La vestimenta de Robert era un poco más sutil. Él llevaba sus Creepers y un largo abrigo negro que formaba parte de su uniforme de esa época. Sólo se lo quitaba para ponerse la chamarra de cuero que, entre los de la banda, nos turnábamos para usar. Esa noche nuestro destino era el Rocket, el típico lugar al que llegaban los rebeldes de Crawley. Se reunían allá tres subculturas: los hippies que se habían quedado atrapados en los sesenta, los skinheads de clase obrera y nosotros. Éramos una sociedad secreta, no formábamos parte de ningún grupo. Teníamos nuestras palabras en clave, nuestros códigos, nuestros cultos, y estábamos unidos por el deseo de tener algo —lo que fuera— diferente de lo que teníamos.
A pesar de que Robert y yo casi éramos de la misma edad, hacía ya un año que nos íbamos a beber al Rocket, lo que tampoco era tan raro en los setenta en Inglaterra. Por ese entonces, a los mayores de dieciséis años les servían alcohol en los pubs. Era parte de la estrategia gubernamental mantener sedados a los habitantes de ese lugar de clima frío, gris y desolador. Es más fácil controlarlos si están borrachos.

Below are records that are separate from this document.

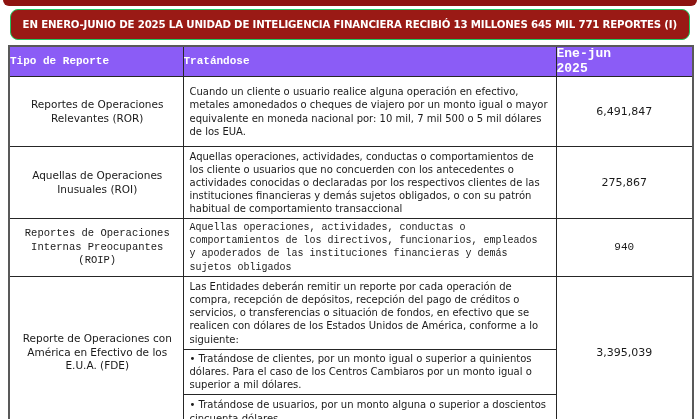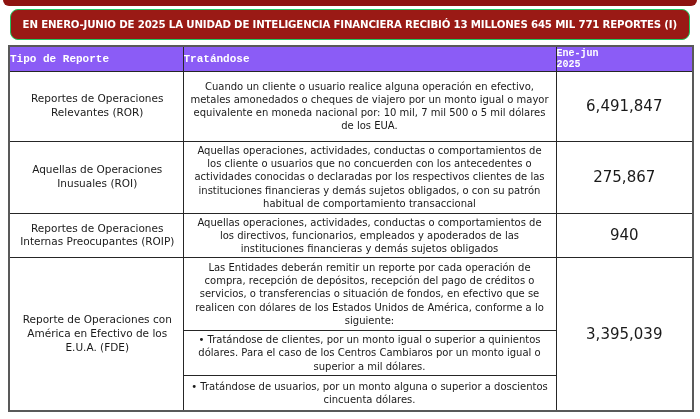--- a/index.html
+++ b/index.html
@@ -69,7 +69,7 @@
     line-height: 1.12;
     font-family: Liberation Mono, monospace;
   }
-  th.periodo { white-space: pre-line; font-size: 10px; }
+  th.periodo { white-space: pre-line; font-size: 13px; }
   td.tipo {
     font-size: 10.5px;
     line-height: 1.3;

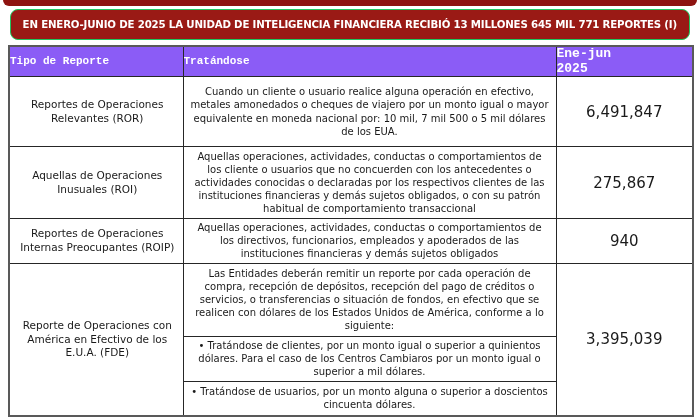--- a/index.html
+++ b/index.html
@@ -81,7 +81,7 @@
     font-size: 10px;
     line-height: 1.32;
     padding: 2px 6px;
-    text-align: center;
+    text-align: left;
     background: #ffffff;
   }
   td.val {

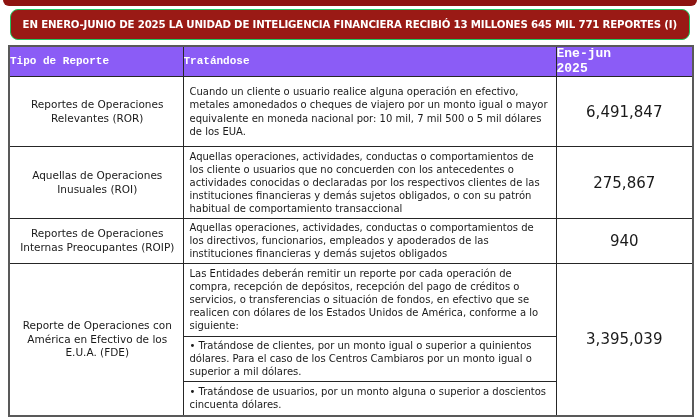--- a/index.html
+++ b/index.html
@@ -85,7 +85,7 @@
     background: #ffffff;
   }
   td.val {
-    font-size: 15px;
+    font-size: 11px;
     text-align: center;
     background: #ffffff;
   }

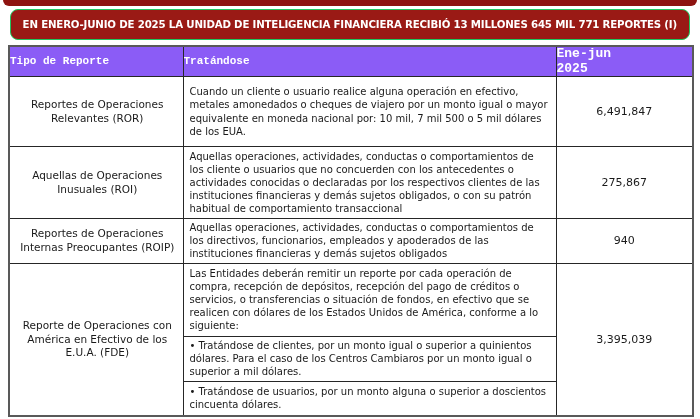--- a/index.html
+++ b/index.html
@@ -91,7 +91,7 @@
   }
   tr.r1  { height: 70px; }
   tr.r2  { height: 72px; }
-  tr.r3  { height: 43px; }
+  tr.r3  { height: 43px; font-family: Liberation Mono, monospace; }
   tr.r4a { height: 73px; }
   tr.r4b { height: 45px; }
   tr.r4c { height: 35px; }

Como la mayoría de los pubs de esa época, el Rocket era de tonalidades café, con una alfombra multicolor para cubrir las quemaduras de los cigarros y las manchas de vómito. Fred, el propietario taciturno del local, tomó nota de todas las bebidas que pedimos y nos preguntó qué estábamos celebrando.
—Mi cumpleaños —contesté.
Fred, sabiamente, no preguntó cuántos años cumplía. Como si la ignorancia lo eximiera. Antes de que terminara el año, Fred nos iba a ofrecer dar nuestro primer concierto real que nos sacaría de Crawley para llevarnos a mejores y más grandes escenarios. Pero en ese momento no podíamos ver a tanta distancia. Esa noche en particular nos conformábamos con beber y pasar un rato juntos. Éramos jóvenes entusiastas y no nos importaba lo que pudieran pensar los demás.
Esta actitud, sumada a nuestro peculiar vestuario, atrajo la atención de los skinheads del bar. Era gente desagradable, malhumorada, de clase obrera, que repetía los sermones que soltaban en su casa sus padres ignorantes. Alardeaban de su intolerancia juntándose con grupos de extrema derecha como el Frente Nacional. Donde nosotros escuchábamos la revolución aproximarse, ellos querían ahogarla con su fanatismo, sus prejuicios y su odio. Así como a nosotros nos atraía el componente anarquista del punk, ellos se querían refugiar en sus viejos miedos disfrazados de valores. Esa noche terminamos todos muy borrachos.